Wallfahrt der Jodokusbruderschaft Hönningen
Erika Bings war zum 65. Mal dabei
Hönningen. In diesem Jahr stand die Wallfahrt zum Heiligen Jodokus nach St. Jost bei Langenfeld unter einem besonders guten Stern. Nach anfänglichem Frühnebel konnten die Pilger bei sonnigem Herbstwetter den Weg über die Eifelhöhen beschreiten. Die erste Rast fand wie immer auf der Hohen Warte statt, mit der Besonderheit, dass seit dem Sommer dort das Wegekreuz der Pilger von Hönningen/Ahr zum Verweilen einlädt. Den zweiten Teilabschnitt über Hoch Acht zur Kapelle stellte die nächste Herausforderung für die Pilger dar. Mit dem Angelus-Gebet wurden alle in die wohlverdiente Mittagspause im Gemeindehaus Siebenbach entlassen. Dort gesellten sich noch weitere Pilger zu der Schar, sodass nunmehr 61 Pilger auf dem Weg nach St. Jost waren.
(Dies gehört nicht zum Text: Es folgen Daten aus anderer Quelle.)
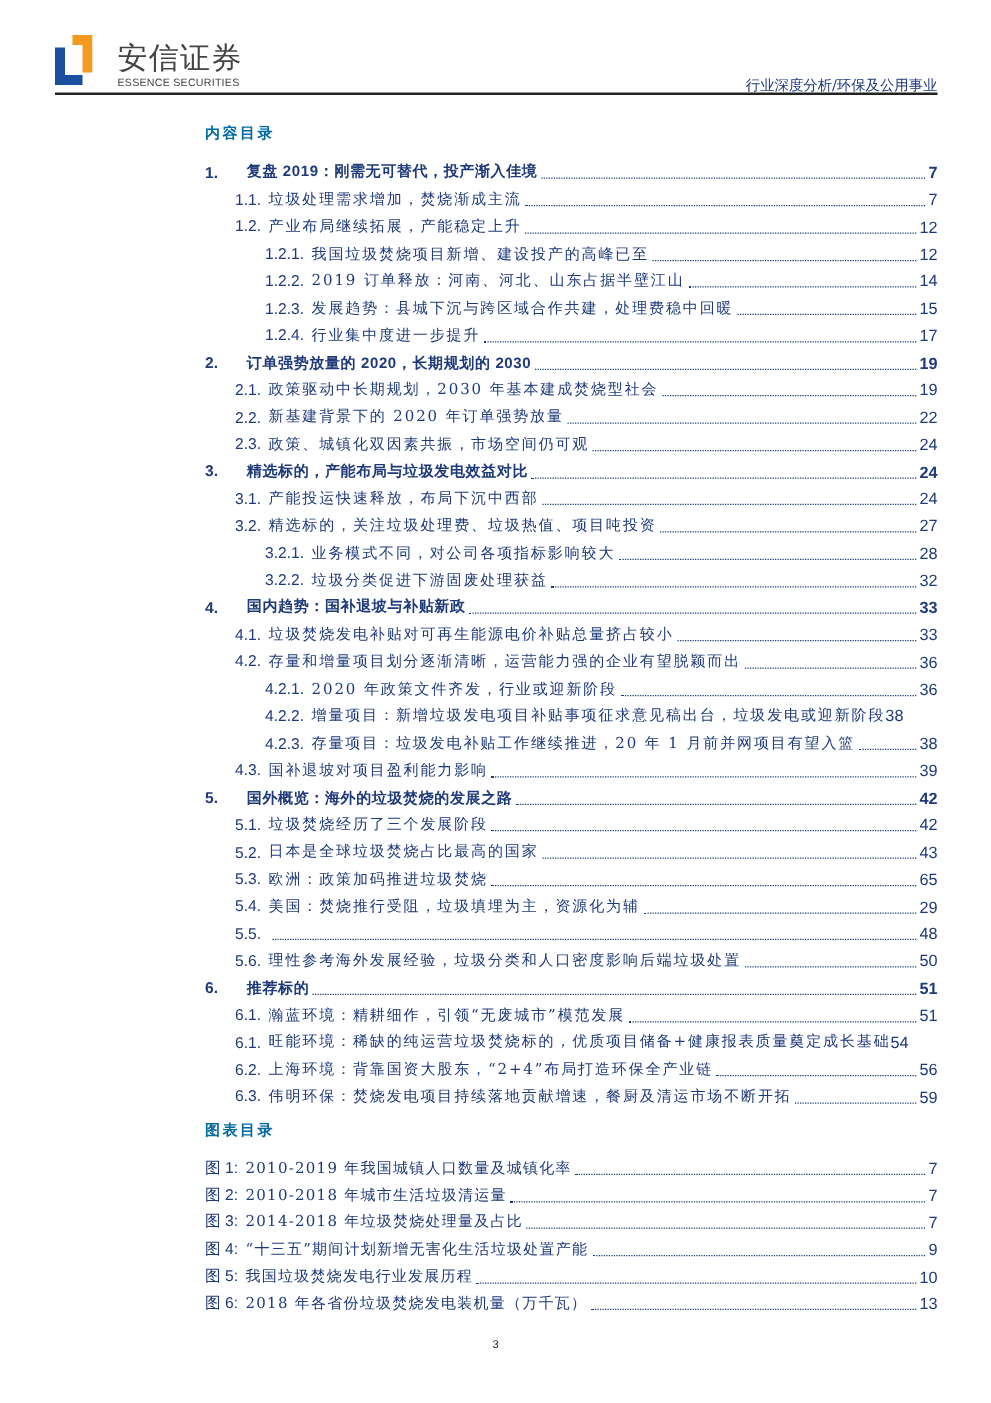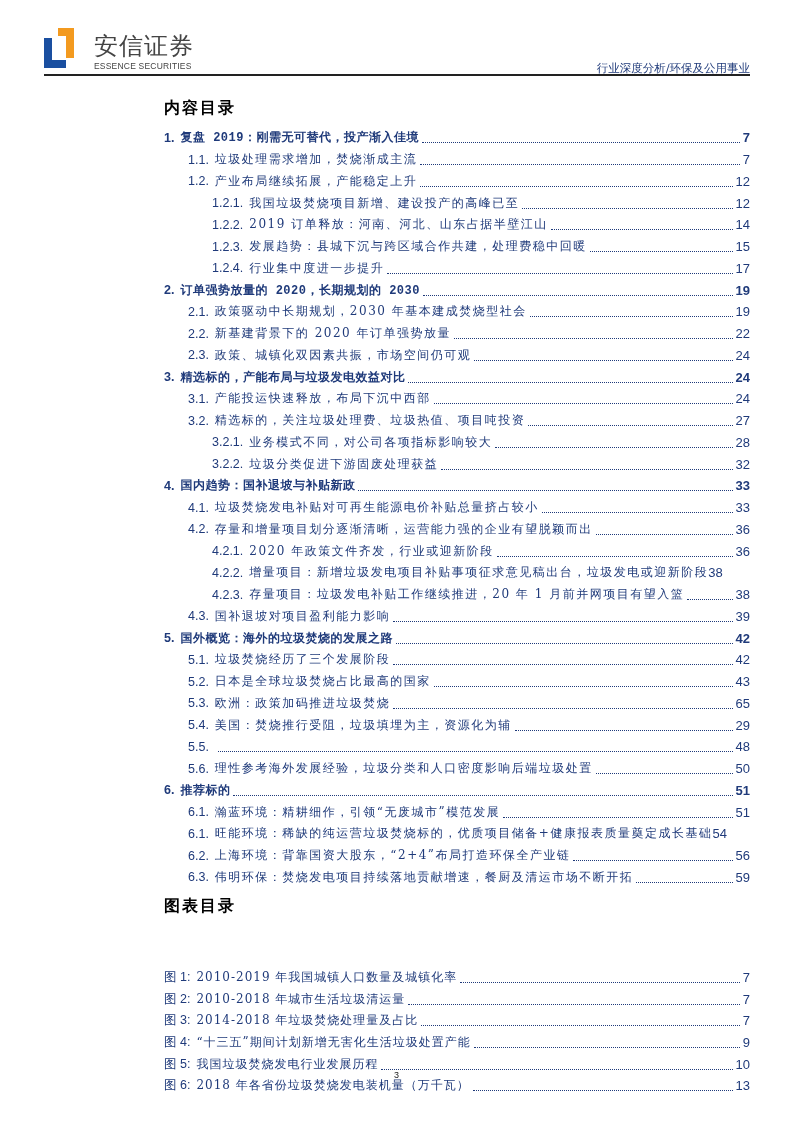"内容目录" .section-title { color: #000000 -> #0369a1; font-size: 16px -> 12px }
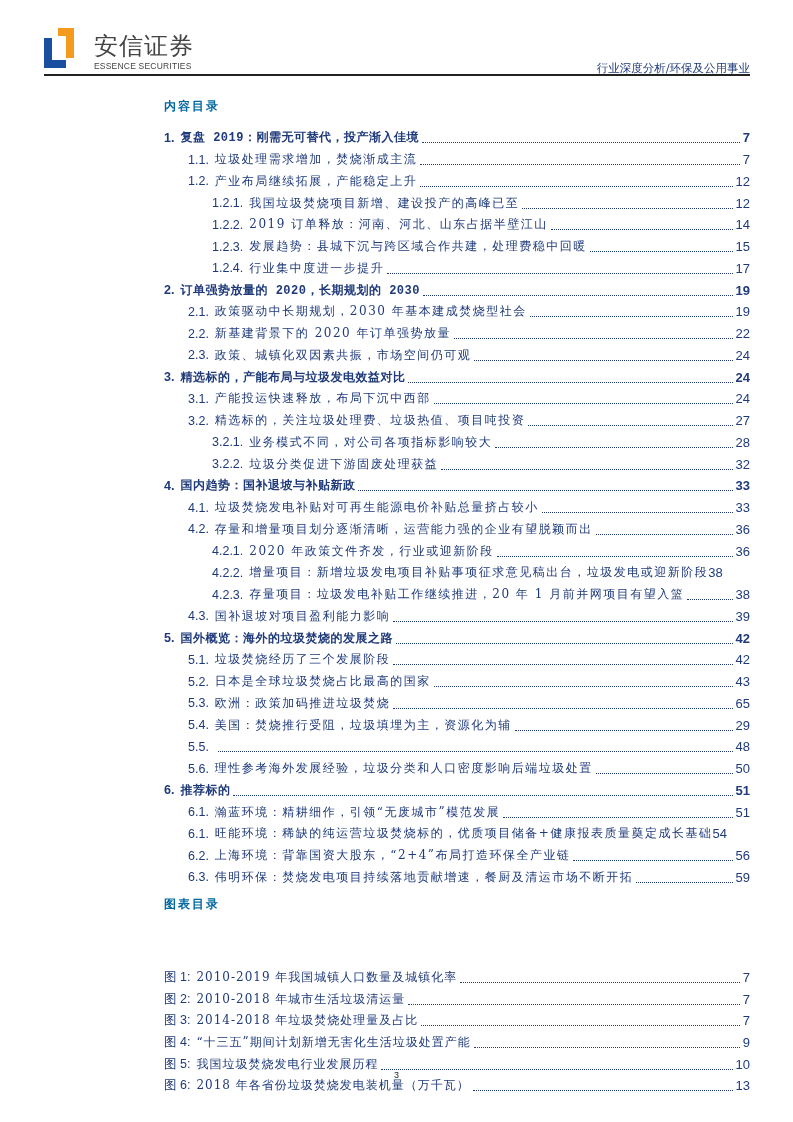"复盘 2019：刚需无可替代，投产渐入佳境" .lvl1 .title { font-family: Liberation Mono, monospace -> Liberation Sans, sans-serif; margin-left: none -> 17px }
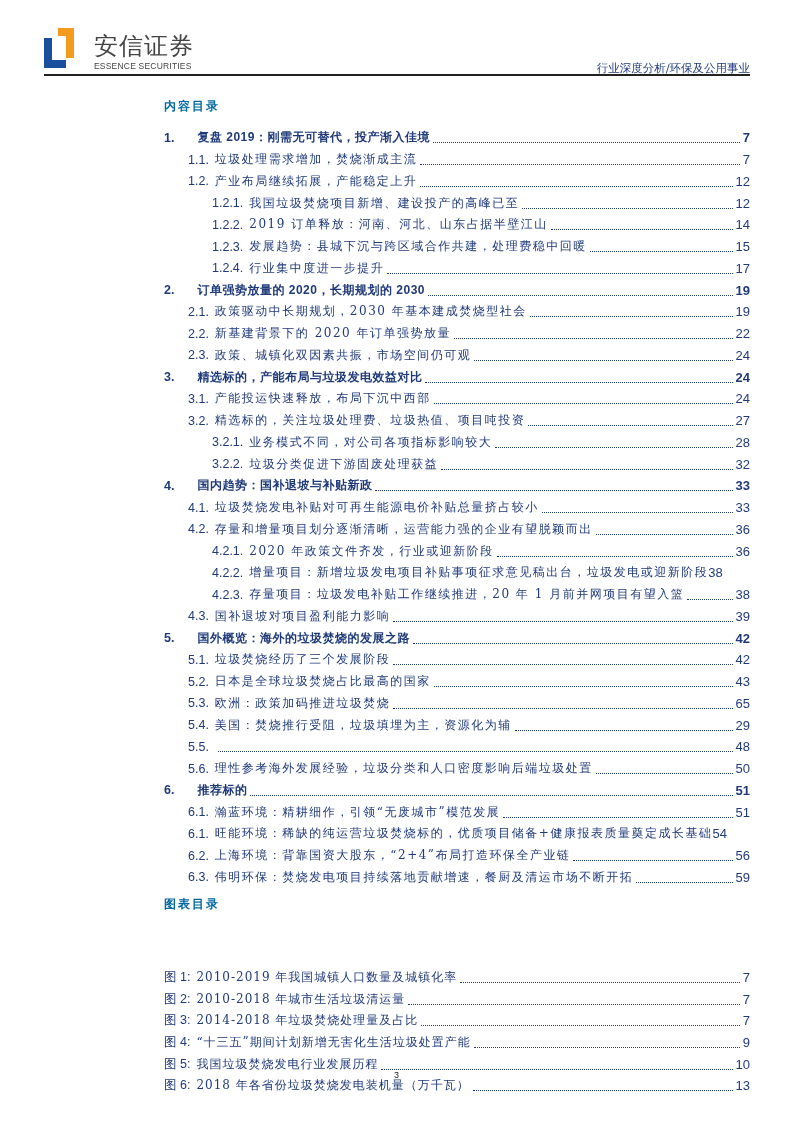"图 1:" div.fig { margin-top: 43px -> none }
Unter ihnen auch die Jubilare. Allen voran Erika Bings, die zum 65. Mal diesen Weg ging. Diese Besonderheit ist auch deshalb so hoch einzuschätzen, da die ersten Jahre in den Kriegswirren und der Besatzungszeit mit sehr großen Gefahren verbunden waren. Zu den weiteren Jubilaren gehörten Helga Hannappel (45 Jahre), Annemie Ulrich und Gisela Schopp (35 Jahre), Tina Hoffmann (30 Jahre), Markus und Melanie Kreucher sowie Elisabeth Surges (25 Jahre). In der abendlichen Pilgermesse wurde durch Pfarrer Monsignore Josef Schrupp die Bedeutung der christlichen Vorbilder für die heutige Zeit erläutert und betont, dass jeder Christ durch sein Leben ein Vorbild geben kann. Pilgern heißt heute, Christus in der Welt offen zu bezeugen.
Nach einer kurzen Nacht ging es am Sonntagmorgen von Langenfeld zurück über neblige Eifelhöhen in den Heimatort, in dem die Pilger durch Pfarrer Volker Dupont noch den abschließenden sakramentalen Segen erhielten. Fotos von der Wallfahrt nach St. Jost können bei Helmut Kreucher bestellt werden.
Insgesamt 61 Pilger der Jodokusbruderschaft Hönningen waren nach St. Jost unterwegs.